Banks and ATM machines are everywhere. Banking hours are 9.30 – 4 on Monday to Thursday and until 5pm on Friday. The unit of currency is the Australian dollar, divided into 100 cents.
Originally Australia used pounds, as in Britain, but the switch was made in 1966, with the dollar equal to 10 shillings, or, in other words, two dollars equal to one old pound.
Notes are in circulation in denominations of $100 (green), $50 (olive), $20 (red), $10 (blue) and $5 (purple). The notes are all made of plastic, a field in which Australia has been a pioneer.
Australia was the first country in the world to print all of its bank notes on plastic, the current series having been introduced between 1992 and 1996. The plastic notes last approximately four times as long as paper notes and can be recycled.
Coins in circulation are in denominations of $2 (gold colour), $1 (gold colour), 50 cents (silver colour), 20 cents (silver colour), 10 cents (silver colour) and 5 cents (silver colour). One point which sometimes causes confusion at first is that the $1 coin is larger than the $2. The copper coinage for 2 cents and 1 cent was removed from circulation some years ago, but items may still be priced in steps of less than 5 cents. In such cases, your final bill is supposed to be rounded up or down to the nearest 5 cents.
Each Australian bank offers its own exchange rate for foreign currencies, but for common currencies rates vary but little. If you are exchanging travellers cheques, though, you may find that there is one particular bank which represents the issuer of your cheques and therefore does not make a charge for changing that brand of travellers cheque. Other banks will impose a charge. You will have to research to find which is the best bank for you.

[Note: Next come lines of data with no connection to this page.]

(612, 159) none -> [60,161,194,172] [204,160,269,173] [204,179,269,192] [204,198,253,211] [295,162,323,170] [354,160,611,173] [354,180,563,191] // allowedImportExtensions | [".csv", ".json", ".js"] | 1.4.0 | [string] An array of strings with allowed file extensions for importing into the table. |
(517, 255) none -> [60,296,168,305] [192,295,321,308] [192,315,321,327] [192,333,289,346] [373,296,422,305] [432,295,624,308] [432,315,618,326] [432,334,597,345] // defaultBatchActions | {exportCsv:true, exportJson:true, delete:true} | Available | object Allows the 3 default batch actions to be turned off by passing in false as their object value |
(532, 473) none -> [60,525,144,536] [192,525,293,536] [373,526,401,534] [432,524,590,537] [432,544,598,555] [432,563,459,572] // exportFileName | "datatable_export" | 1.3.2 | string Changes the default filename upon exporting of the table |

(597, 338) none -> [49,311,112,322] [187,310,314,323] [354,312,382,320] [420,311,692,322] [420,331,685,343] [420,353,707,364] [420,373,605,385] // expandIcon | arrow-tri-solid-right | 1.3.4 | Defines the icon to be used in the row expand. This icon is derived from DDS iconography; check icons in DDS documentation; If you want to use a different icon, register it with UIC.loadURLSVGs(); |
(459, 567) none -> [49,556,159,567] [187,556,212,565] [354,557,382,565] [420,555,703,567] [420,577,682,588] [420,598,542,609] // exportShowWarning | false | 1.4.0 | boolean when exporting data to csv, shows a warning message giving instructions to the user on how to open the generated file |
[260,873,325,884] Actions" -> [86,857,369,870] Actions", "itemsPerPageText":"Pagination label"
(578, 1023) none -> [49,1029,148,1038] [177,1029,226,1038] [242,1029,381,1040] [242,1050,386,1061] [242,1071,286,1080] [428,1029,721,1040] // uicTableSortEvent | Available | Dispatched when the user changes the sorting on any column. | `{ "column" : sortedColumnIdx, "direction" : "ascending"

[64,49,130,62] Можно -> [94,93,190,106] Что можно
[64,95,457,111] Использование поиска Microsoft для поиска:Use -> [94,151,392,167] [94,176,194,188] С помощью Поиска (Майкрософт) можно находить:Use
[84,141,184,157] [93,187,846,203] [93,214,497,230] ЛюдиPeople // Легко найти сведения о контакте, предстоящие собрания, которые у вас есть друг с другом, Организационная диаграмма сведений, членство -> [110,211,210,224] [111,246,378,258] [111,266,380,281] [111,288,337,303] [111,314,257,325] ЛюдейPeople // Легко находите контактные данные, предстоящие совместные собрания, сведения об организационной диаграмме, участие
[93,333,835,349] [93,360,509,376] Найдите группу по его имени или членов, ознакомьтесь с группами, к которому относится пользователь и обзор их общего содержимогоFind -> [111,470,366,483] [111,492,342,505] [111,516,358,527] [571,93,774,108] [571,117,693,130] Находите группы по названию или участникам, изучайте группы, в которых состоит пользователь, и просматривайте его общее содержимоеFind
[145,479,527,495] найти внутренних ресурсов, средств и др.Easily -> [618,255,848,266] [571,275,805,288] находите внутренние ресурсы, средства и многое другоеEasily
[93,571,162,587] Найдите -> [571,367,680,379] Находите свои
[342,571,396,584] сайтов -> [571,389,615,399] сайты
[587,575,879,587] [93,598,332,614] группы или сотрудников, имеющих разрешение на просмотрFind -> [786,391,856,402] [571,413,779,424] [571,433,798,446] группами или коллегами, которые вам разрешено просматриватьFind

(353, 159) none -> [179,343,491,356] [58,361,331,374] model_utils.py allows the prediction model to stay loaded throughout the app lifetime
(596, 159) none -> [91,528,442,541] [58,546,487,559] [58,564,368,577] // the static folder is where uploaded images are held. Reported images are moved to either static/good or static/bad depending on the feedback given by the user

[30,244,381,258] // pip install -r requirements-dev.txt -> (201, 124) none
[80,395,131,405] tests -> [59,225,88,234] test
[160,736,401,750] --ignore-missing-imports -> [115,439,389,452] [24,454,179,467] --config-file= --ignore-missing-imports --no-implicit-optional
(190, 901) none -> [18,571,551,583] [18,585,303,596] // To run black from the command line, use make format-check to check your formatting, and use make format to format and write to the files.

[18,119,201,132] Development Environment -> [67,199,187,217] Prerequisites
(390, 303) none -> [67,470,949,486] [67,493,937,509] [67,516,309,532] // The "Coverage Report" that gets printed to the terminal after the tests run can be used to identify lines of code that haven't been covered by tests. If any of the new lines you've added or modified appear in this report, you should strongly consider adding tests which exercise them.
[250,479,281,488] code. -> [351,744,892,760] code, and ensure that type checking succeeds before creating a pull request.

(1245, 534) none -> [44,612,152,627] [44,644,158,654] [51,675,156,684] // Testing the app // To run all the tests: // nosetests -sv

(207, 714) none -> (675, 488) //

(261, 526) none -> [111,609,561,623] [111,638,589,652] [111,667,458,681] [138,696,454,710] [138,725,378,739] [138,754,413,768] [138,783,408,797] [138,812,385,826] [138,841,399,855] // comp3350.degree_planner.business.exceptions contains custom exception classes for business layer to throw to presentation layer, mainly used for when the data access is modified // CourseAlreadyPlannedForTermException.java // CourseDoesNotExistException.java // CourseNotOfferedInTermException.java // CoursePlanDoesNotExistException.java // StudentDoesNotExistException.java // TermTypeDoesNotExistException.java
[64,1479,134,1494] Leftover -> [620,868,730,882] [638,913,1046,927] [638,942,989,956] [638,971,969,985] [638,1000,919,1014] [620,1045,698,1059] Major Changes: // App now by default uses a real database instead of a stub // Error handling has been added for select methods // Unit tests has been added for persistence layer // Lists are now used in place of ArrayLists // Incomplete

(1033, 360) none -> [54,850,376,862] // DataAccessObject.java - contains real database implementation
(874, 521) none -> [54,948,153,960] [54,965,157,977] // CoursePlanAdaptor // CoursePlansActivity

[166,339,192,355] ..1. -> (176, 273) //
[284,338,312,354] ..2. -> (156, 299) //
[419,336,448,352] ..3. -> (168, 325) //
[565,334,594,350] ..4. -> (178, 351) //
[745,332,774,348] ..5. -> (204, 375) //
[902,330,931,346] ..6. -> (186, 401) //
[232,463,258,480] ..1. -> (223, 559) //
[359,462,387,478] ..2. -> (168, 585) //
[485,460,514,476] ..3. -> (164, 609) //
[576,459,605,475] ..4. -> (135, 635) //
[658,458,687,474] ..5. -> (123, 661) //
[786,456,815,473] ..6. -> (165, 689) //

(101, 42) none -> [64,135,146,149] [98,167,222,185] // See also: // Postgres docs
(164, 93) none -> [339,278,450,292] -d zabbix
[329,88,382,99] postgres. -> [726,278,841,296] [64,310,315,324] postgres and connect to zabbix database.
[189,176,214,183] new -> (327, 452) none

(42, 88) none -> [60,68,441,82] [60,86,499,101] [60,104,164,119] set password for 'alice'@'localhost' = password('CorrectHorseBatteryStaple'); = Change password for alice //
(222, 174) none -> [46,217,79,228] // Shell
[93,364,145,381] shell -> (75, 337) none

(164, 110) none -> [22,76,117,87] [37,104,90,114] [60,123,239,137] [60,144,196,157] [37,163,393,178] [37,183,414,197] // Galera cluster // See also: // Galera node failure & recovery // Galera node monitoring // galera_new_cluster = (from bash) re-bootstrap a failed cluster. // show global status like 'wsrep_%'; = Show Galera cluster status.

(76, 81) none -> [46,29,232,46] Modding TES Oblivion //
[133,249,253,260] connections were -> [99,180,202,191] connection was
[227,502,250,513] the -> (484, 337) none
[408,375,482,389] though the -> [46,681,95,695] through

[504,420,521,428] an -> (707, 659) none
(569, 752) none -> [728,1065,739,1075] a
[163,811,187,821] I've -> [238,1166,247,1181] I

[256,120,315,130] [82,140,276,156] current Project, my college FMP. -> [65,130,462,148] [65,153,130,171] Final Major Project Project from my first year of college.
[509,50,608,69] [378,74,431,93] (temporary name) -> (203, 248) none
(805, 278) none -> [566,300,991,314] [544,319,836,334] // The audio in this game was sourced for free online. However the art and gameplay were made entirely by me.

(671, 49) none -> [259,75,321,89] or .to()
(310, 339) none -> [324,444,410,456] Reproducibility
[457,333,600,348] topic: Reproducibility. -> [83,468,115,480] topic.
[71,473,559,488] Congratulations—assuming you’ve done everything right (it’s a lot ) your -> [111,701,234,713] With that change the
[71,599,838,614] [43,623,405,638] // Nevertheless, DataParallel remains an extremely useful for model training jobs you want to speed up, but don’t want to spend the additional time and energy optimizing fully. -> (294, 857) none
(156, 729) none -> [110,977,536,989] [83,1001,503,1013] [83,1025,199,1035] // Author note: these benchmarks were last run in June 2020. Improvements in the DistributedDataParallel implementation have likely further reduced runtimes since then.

In many cases you make be able to use a non-Australian bank card to withdraw money from a machine at an Australian bank. Many travellers like this method as it avoids their having to safeguard too much cash or too many travellers cheques. There will be a small fee for this service, but the fee will be determined by your home bank, so ask before you set out. Many Australian banks have reciprocal arrangements with overseas banks and may not charge a service fee for using their ATM. It is worth finding out before you arrive which is the best bank for you.